Will wealth managers turn to decentralised finance?

There is a growing hype around digital assets. Blockchain, cryptocurrencies and NFTs are all growing in the public interest – will wealth managers jump on the trend? 

A recent post by Kidbrooke has considered this trend, exploring digital assets in deeper detail and examining the likelihood and benefits or negatives of taking up decentralised finance in the wealth management arena.

The company noted there has been a certain degree of scepticism in the wealth management industry around decentralised finance, with a consensus that all things including blockchain technology are too risky to consider.

Despite this stance, the industry is changing too fast for this opinion to remain sacrosanct. The accelerated digitalisation of the economy, the growing ecosystem of players in digital custody, exchange, and the continuous development of distributed ledger technology all appear to be here to stay.

So what is keeping decentralised finance technology from the attention of the traditional wealth management industry? According to Kidbrooke, the first concern is security.

The firm said, “Though blockchain technology is public and creates permanent, open-access records, it is not immune to cyberattacks and fraud. For example, a cyber-attack may result in a blockchain provider being compromised or the keys to crypto wallets being stolen. The breached blockchain-based platform Poly Network lost more than $600 million in cryptocurrencies in August 2021, marking the biggest theft in history of the sector.

“Therefore, cybersecurity remains a solid issue that blockchain platforms need to address in the future. Moreover, in part due to the anonymity, decentralized finance remains a popular ground for fraudulent activity. Although the FCA has started taking steps to protect the consumers from the fraudulent activity in the decentralized finance sector, it is likely that the threat remains tangible for years to come.”

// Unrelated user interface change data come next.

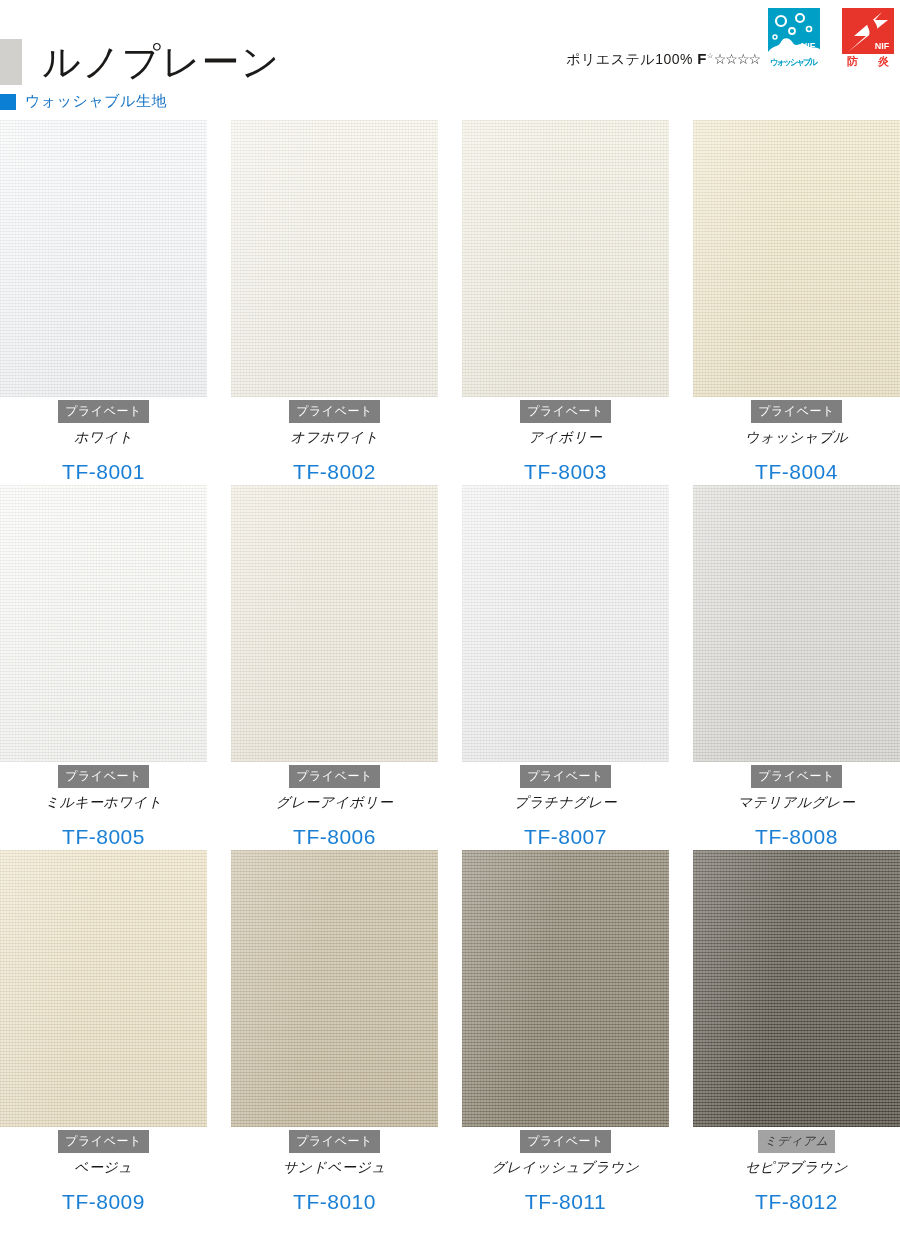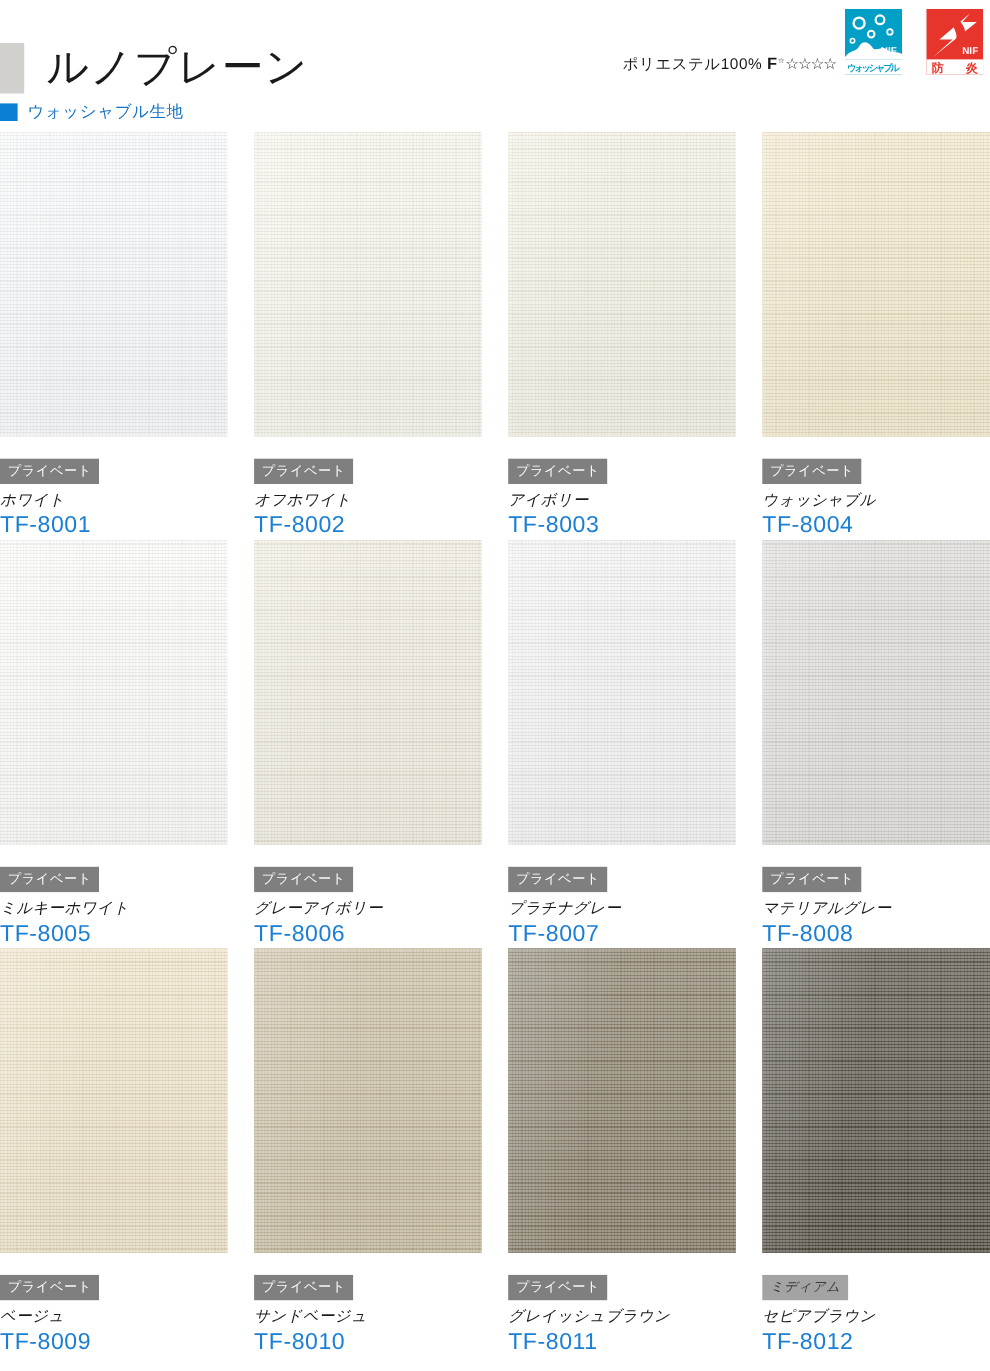--- a/index.html
+++ b/index.html
@@ -158,7 +158,8 @@
   }
 
   .swatch-meta {
-    padding-top: 20px;
+    padding-top: 3px;
+    text-align: center;
   }
   .tag {
     display: inline-block;

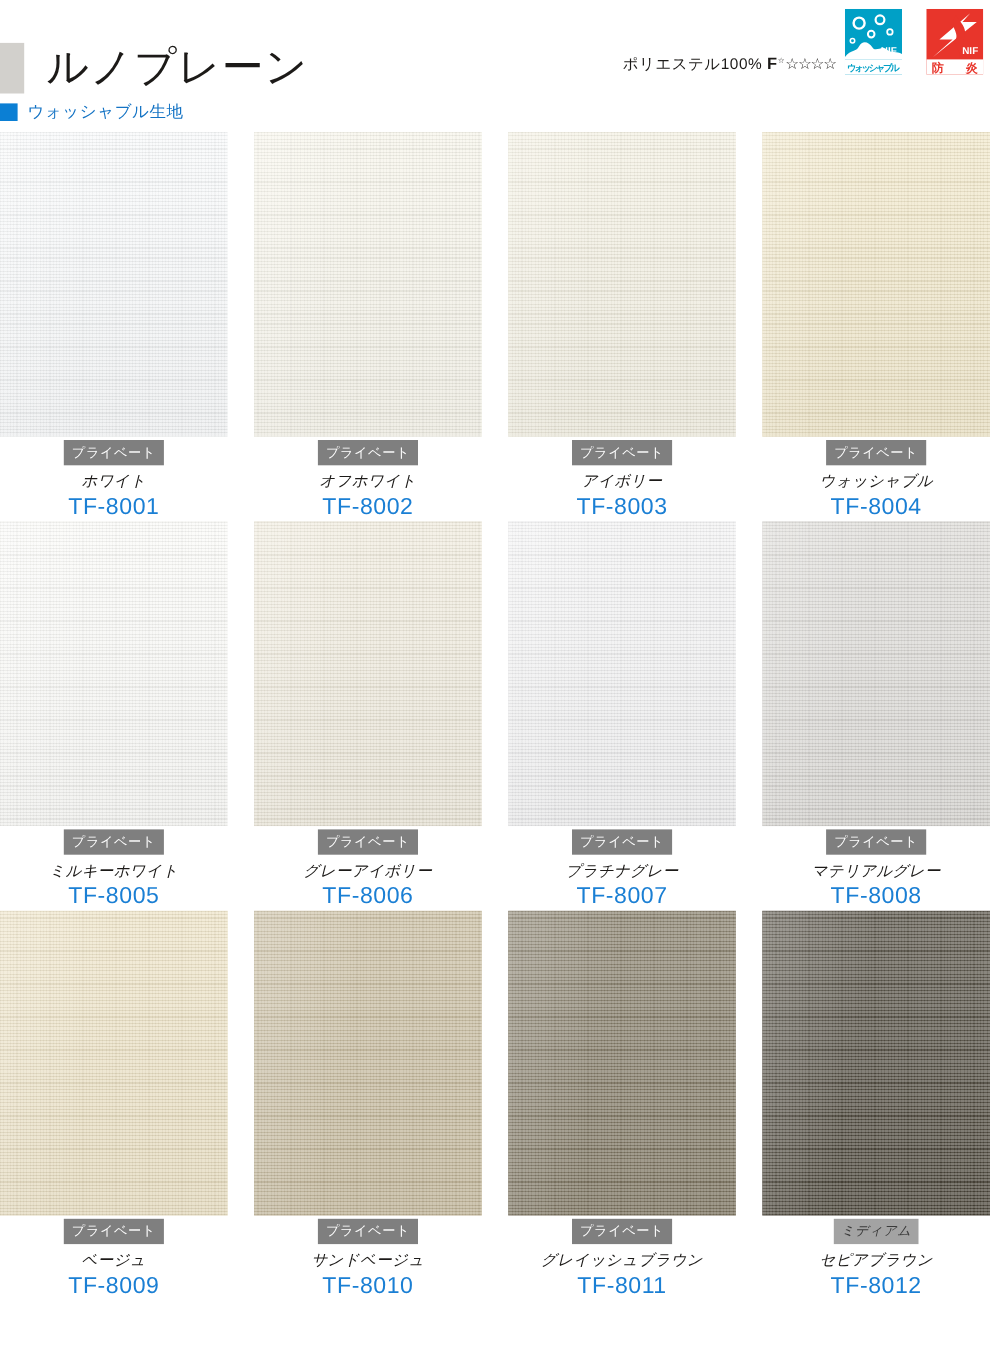--- a/index.html
+++ b/index.html
@@ -190,7 +190,7 @@
   .swatch-code {
     font-size: 21px;
     line-height: 26px;
-    margin-top: 1px;
+    margin-top: 12px;
     color: #1a7fd4;
     letter-spacing: 0.5px;
     white-space: nowrap;

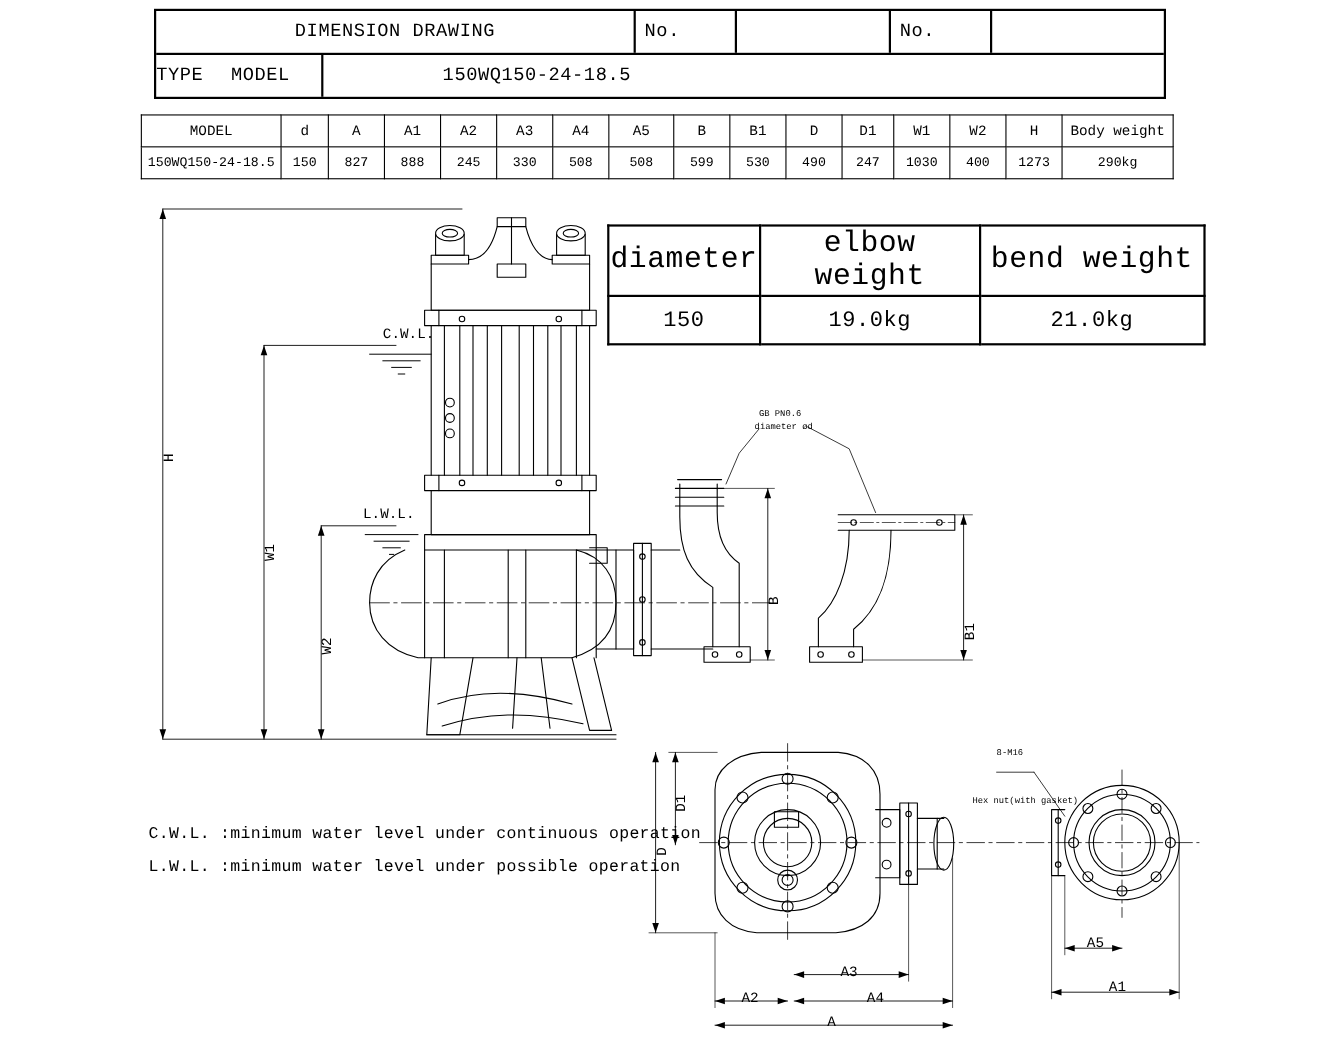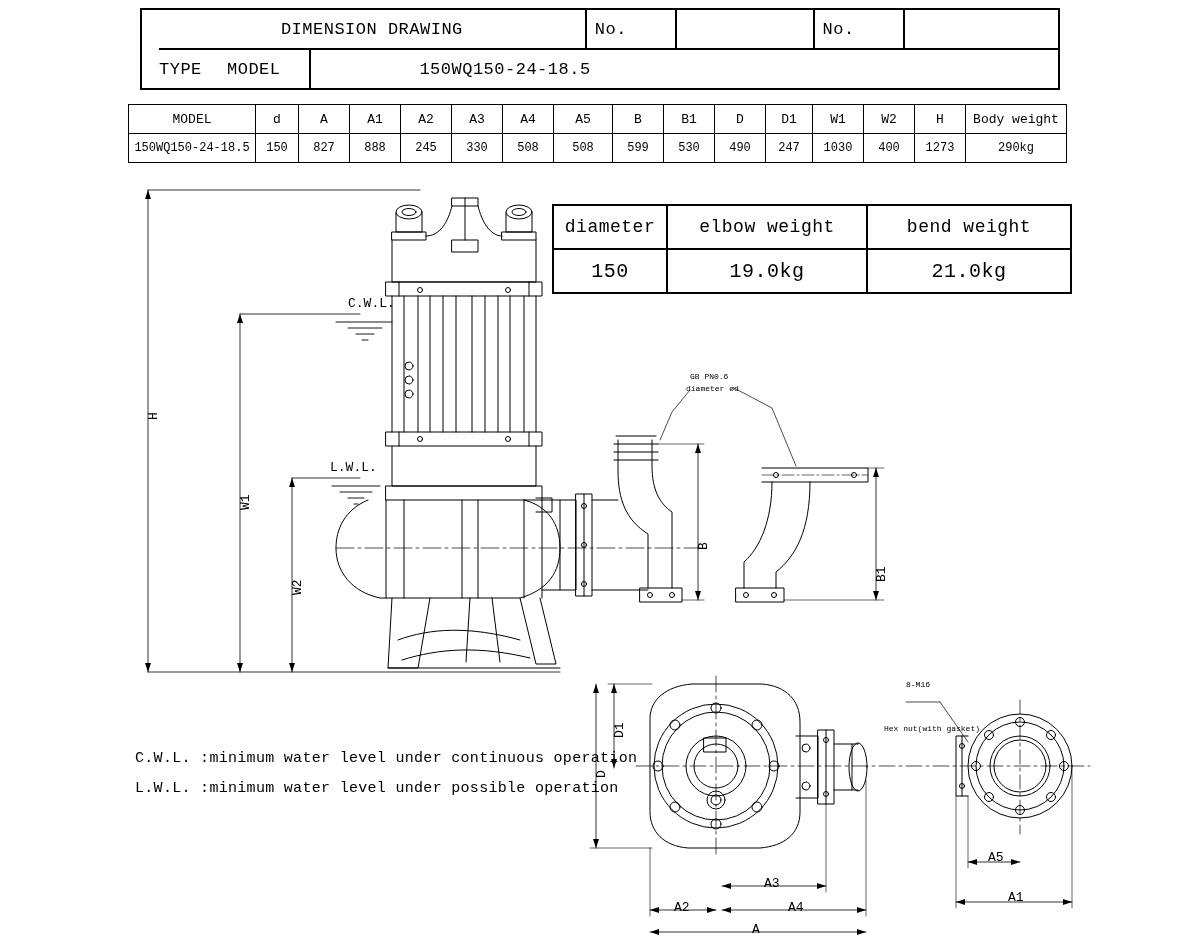--- a/index.html
+++ b/index.html
@@ -33,7 +33,6 @@
   .tb-row {
     display: flex;
     height: 38px;
-    margin-left: 17px;
   }
   .tb-row.r1 { border-bottom: 2px solid #000; }
   .tb-cell {

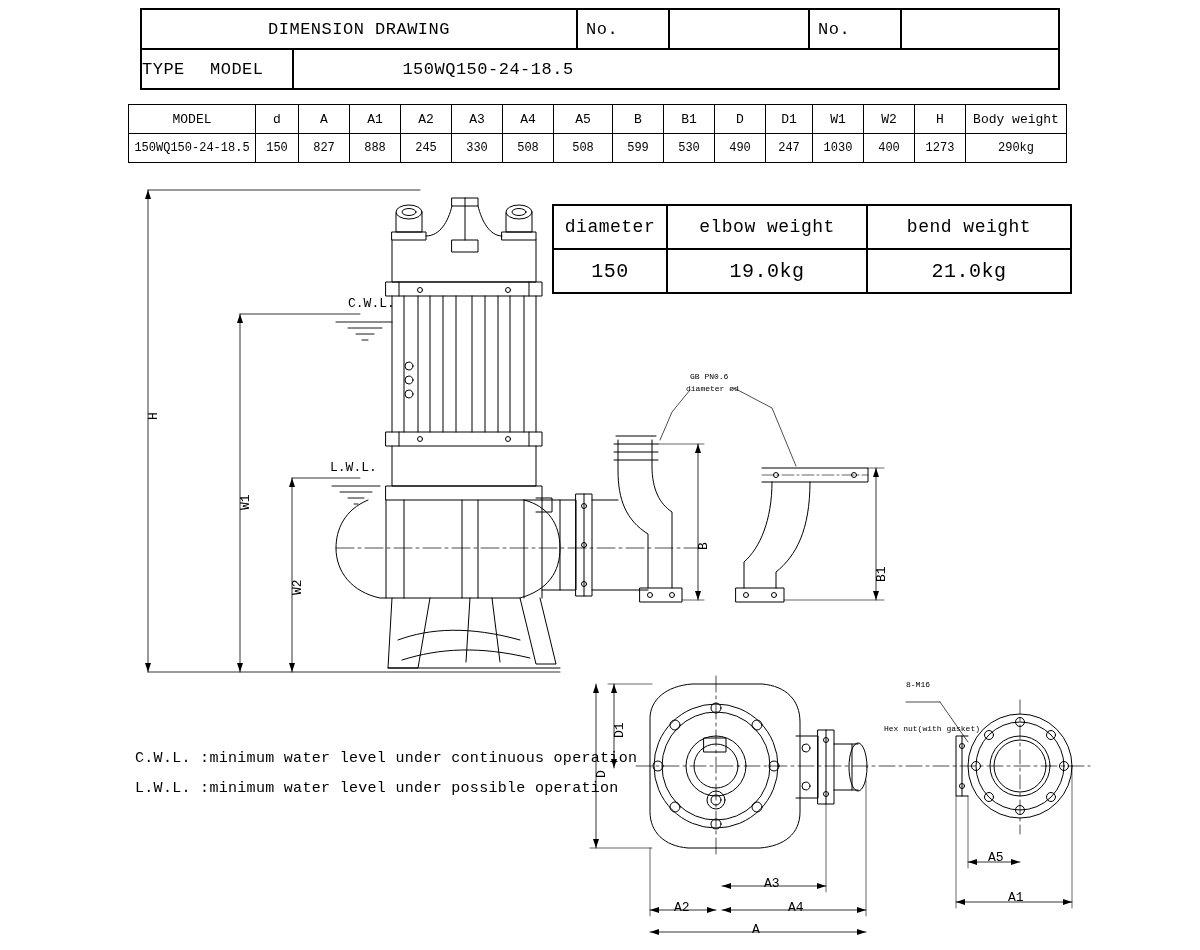--- a/index.html
+++ b/index.html
@@ -81,7 +81,7 @@
   .weight-table td {
     border: 2px solid #000;
     text-align: center;
-    font-size: 18px;
+    font-size: 27px;
     height: 40px;
     font-family: "Liberation Mono", monospace;
     letter-spacing: 0.5px;

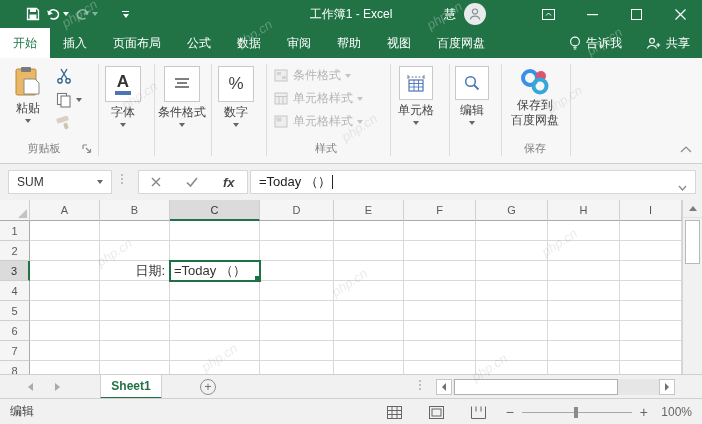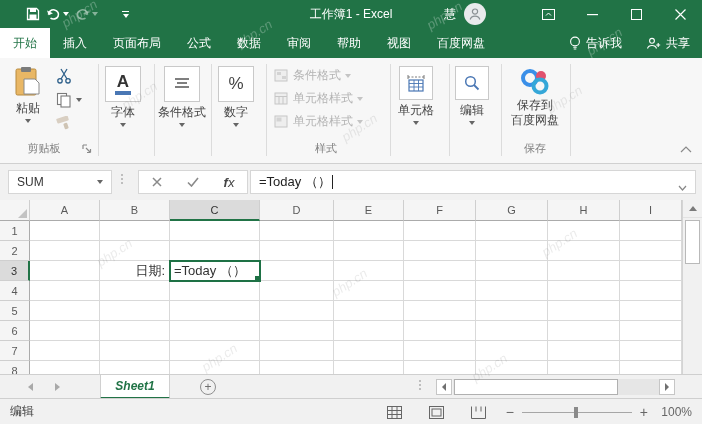--- a/index.html
+++ b/index.html
@@ -360,7 +360,7 @@
             <path d="M1 5.5 L4.5 9 L11 1" fill="none" stroke="#8a8a8a" stroke-width="1.6"></path>
           </svg>
       </span>
-      <span style="font-style:italic;font-size:13px;color:#444;"><b>f</b>x</span>
+      <span style="font-style:italic;font-size:13px;color:#444;font-weight:bold;"><b>f</b>x</span>
     </div>
     <div class="fxinput">
       <span>=Today （）</span>

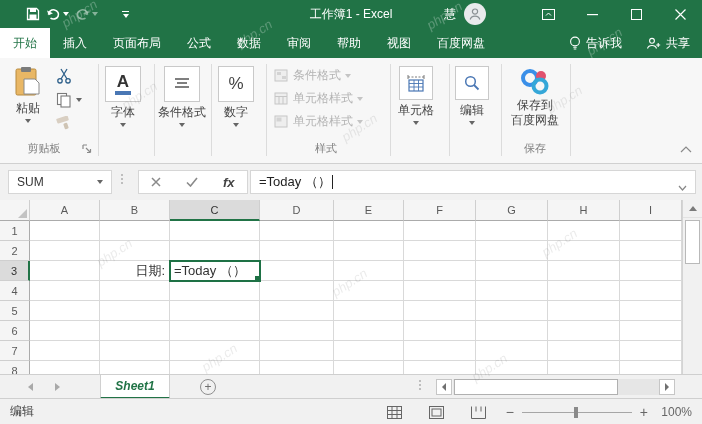--- a/index.html
+++ b/index.html
@@ -75,7 +75,7 @@
   .navarrow{width:0;height:0;border-top:4px solid transparent;border-bottom:4px solid transparent;display:inline-block;}
   .nav-left{border-right:5px solid #a9a9a9;margin-left:28px;}
   .nav-right{border-left:5px solid #a9a9a9;margin-left:22px;}
-  .sheettab{position:absolute;left:100px;top:0;height:24px;width:70px;background:#fff;border-left:1px solid #d0d0d0;border-right:1px solid #d0d0d0;border-bottom:2px solid #217346;display:flex;align-items:center;justify-content:center;color:#217346;font-weight:bold;font-size:12px;font-style:italic;}
+  .sheettab{position:absolute;left:100px;top:0;height:24px;width:62px;background:#fff;border-left:1px solid #d0d0d0;border-right:1px solid #d0d0d0;border-bottom:2px solid #217346;display:flex;align-items:center;justify-content:center;color:#217346;font-weight:bold;font-size:12px;}
   .addsheet{position:absolute;left:200px;top:4px;width:16px;height:16px;border:1px solid #8f8f8f;border-radius:50%;color:#6f6f6f;display:flex;align-items:center;justify-content:center;font-size:12px;line-height:1;}
   .sdots{position:absolute;left:419px;top:5px;display:flex;flex-direction:column;gap:2px;}
   .sdots i{width:2px;height:2px;background:#adadad;border-radius:50%;}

The second key concern for wealth managers is uncertainty. The firm continued, “The underlying value of digital assets, and cryptocurrencies specifically, is difficult to gauge. To make matters worse, there aren’t any industry benchmarks or regulatory authorities that would survey the market or create independent standards applicable for a particular product. In most cases, wealth managers refuse to consider cryptocurrencies because of the difficulty in estimating the magnitude of this uncertainty.”